> EXERCISE GOAL:
Print out the data exactly, keeping every image out of it.

==============================

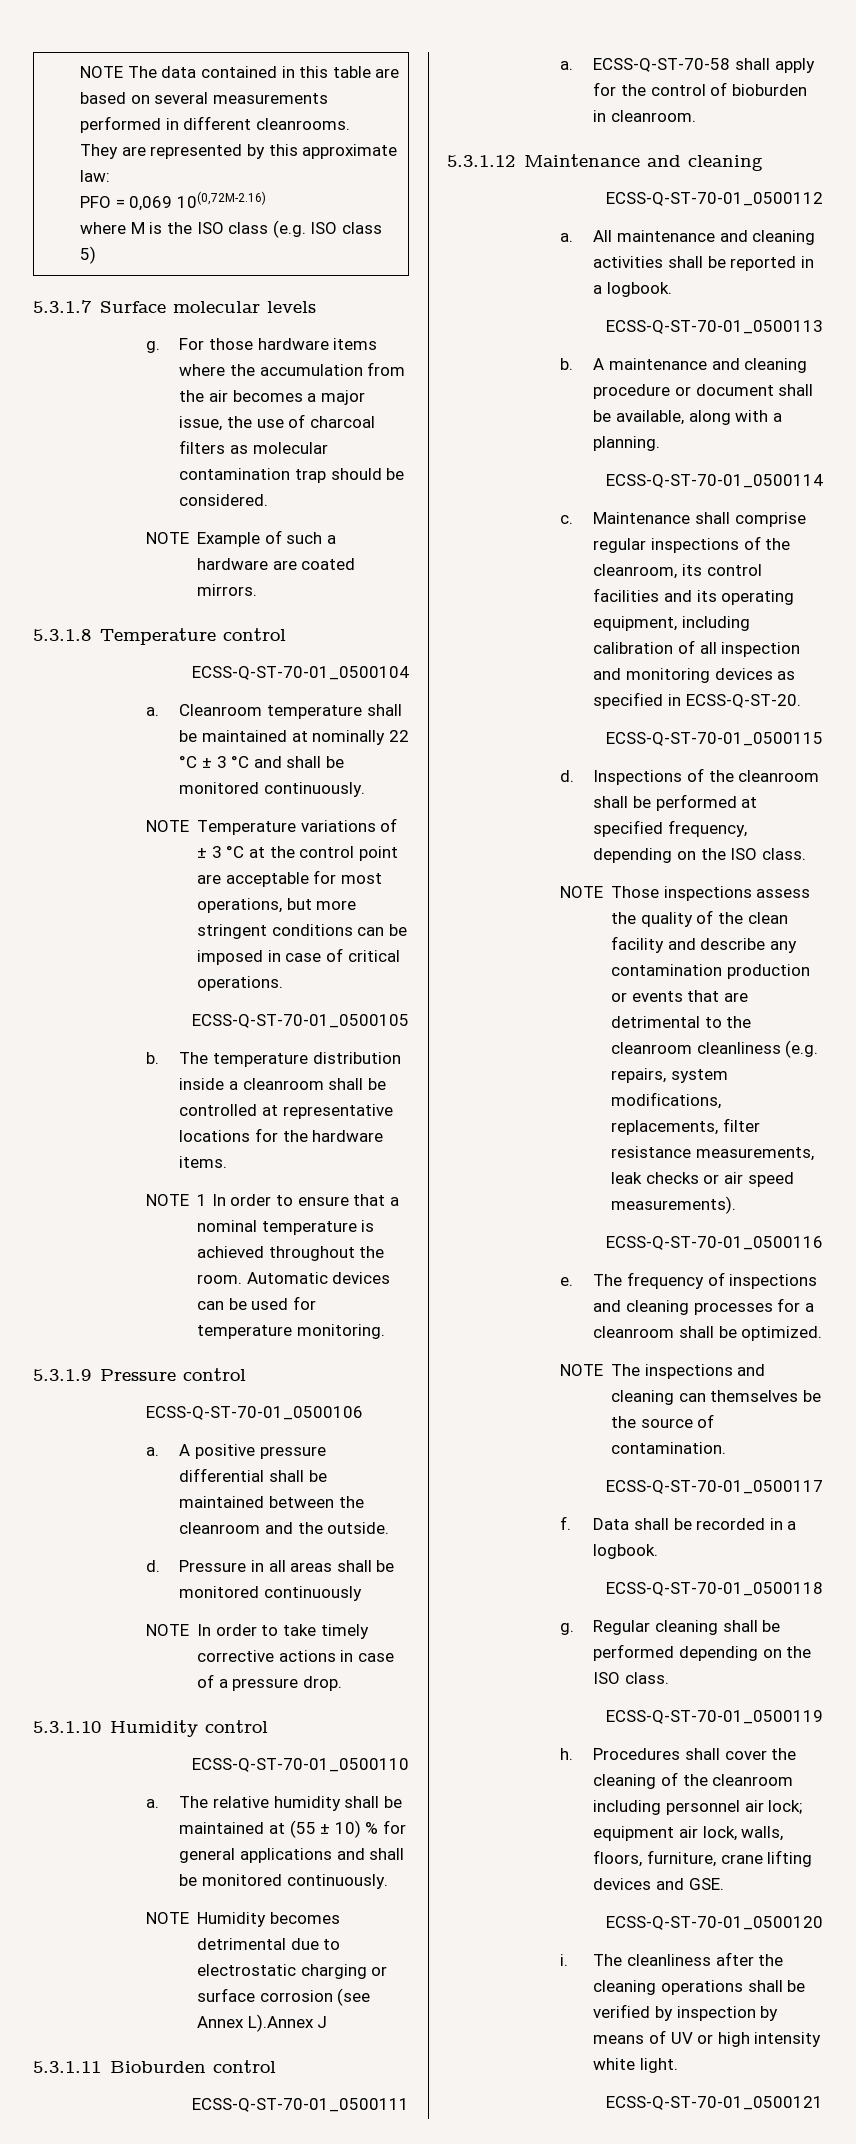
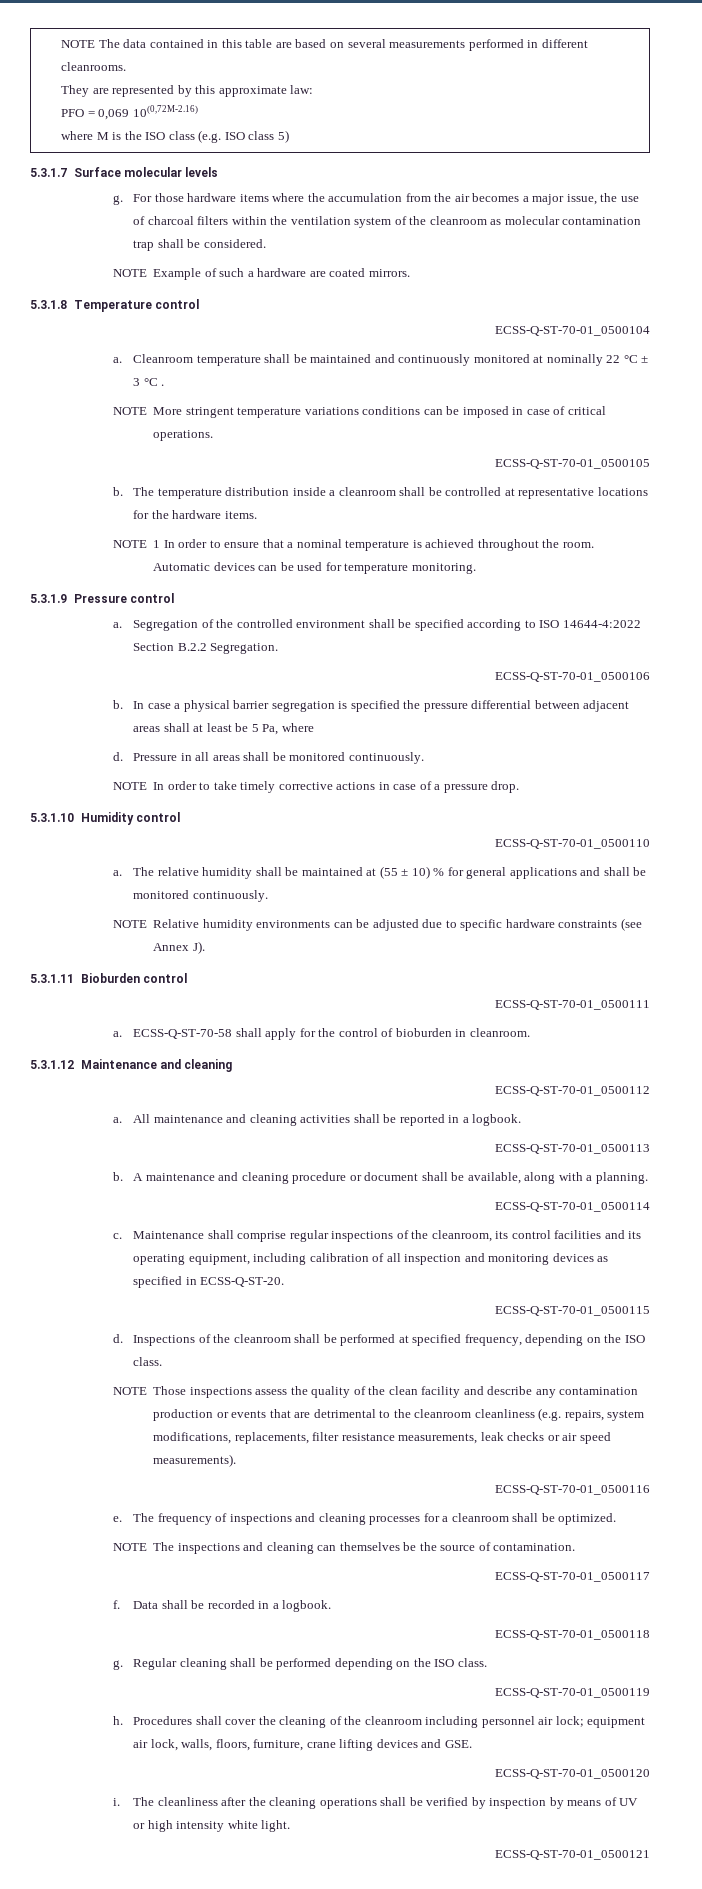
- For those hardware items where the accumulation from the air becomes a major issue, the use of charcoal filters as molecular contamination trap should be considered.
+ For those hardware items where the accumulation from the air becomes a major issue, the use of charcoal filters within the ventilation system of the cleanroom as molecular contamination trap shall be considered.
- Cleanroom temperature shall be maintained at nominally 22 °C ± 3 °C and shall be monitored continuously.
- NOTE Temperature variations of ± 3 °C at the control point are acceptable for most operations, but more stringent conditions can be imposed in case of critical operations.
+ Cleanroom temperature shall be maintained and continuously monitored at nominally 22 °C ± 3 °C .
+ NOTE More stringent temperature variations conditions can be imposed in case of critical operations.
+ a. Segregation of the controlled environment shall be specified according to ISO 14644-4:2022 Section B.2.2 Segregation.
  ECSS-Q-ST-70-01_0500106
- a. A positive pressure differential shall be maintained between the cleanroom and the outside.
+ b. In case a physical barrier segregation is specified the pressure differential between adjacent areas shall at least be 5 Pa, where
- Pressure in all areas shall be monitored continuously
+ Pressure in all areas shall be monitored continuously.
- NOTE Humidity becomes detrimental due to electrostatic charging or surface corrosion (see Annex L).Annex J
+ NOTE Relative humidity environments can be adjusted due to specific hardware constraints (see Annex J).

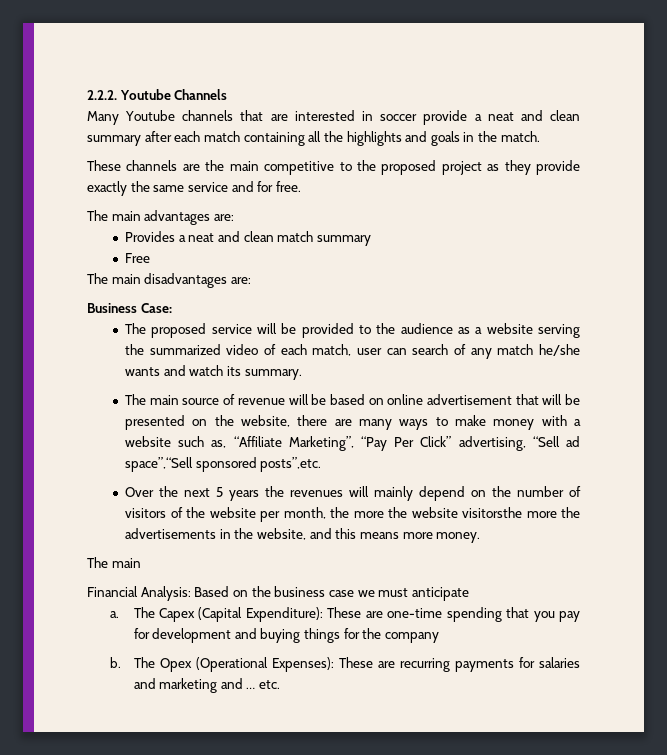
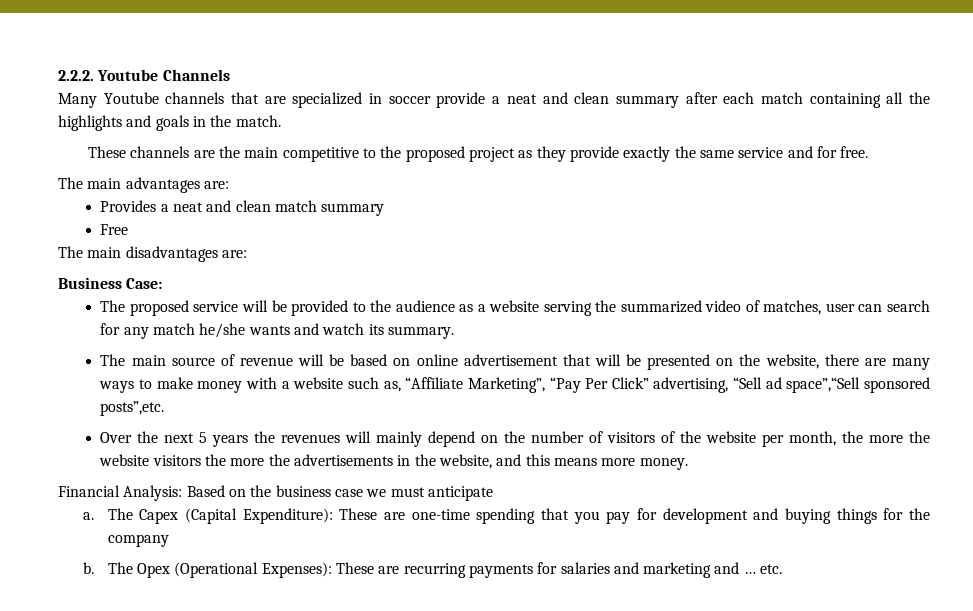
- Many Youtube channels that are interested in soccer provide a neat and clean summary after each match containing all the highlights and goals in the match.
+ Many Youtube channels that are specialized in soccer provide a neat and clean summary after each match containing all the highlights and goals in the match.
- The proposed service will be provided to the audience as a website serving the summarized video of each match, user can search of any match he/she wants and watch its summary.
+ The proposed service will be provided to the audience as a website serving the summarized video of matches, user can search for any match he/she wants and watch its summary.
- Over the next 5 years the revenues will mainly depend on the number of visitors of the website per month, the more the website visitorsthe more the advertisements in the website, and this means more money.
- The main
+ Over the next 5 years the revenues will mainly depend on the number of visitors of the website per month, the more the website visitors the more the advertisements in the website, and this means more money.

==============================

> TASK RESULT:
- For those hardware items where the accumulation from the air becomes a major issue, the use of charcoal filters as molecular contamination trap should be considered.
+ For those hardware items where the accumulation from the air becomes a major issue, the use of charcoal filters within the ventilation system of the cleanroom as molecular contamination trap shall be considered.
- Cleanroom temperature shall be maintained at nominally 22 °C ± 3 °C and shall be monitored continuously.
- NOTE Temperature variations of ± 3 °C at the control point are acceptable for most operations, but more stringent conditions can be imposed in case of critical operations.
+ Cleanroom temperature shall be maintained and continuously monitored at nominally 22 °C ± 3 °C .
+ NOTE More stringent temperature variations conditions can be imposed in case of critical operations.
+ a. Segregation of the controlled environment shall be specified according to ISO 14644-4:2022 Section B.2.2 Segregation.
  ECSS-Q-ST-70-01_0500106
- a. A positive pressure differential shall be maintained between the cleanroom and the outside.
+ b. In case a physical barrier segregation is specified the pressure differential between adjacent areas shall at least be 5 Pa, where
- Pressure in all areas shall be monitored continuously
+ Pressure in all areas shall be monitored continuously.
- NOTE Humidity becomes detrimental due to electrostatic charging or surface corrosion (see Annex L).Annex J
+ NOTE Relative humidity environments can be adjusted due to specific hardware constraints (see Annex J).

- Many Youtube channels that are interested in soccer provide a neat and clean summary after each match containing all the highlights and goals in the match.
+ Many Youtube channels that are specialized in soccer provide a neat and clean summary after each match containing all the highlights and goals in the match.
- The proposed service will be provided to the audience as a website serving the summarized video of each match, user can search of any match he/she wants and watch its summary.
+ The proposed service will be provided to the audience as a website serving the summarized video of matches, user can search for any match he/she wants and watch its summary.
- Over the next 5 years the revenues will mainly depend on the number of visitors of the website per month, the more the website visitorsthe more the advertisements in the website, and this means more money.
- The main
+ Over the next 5 years the revenues will mainly depend on the number of visitors of the website per month, the more the website visitors the more the advertisements in the website, and this means more money.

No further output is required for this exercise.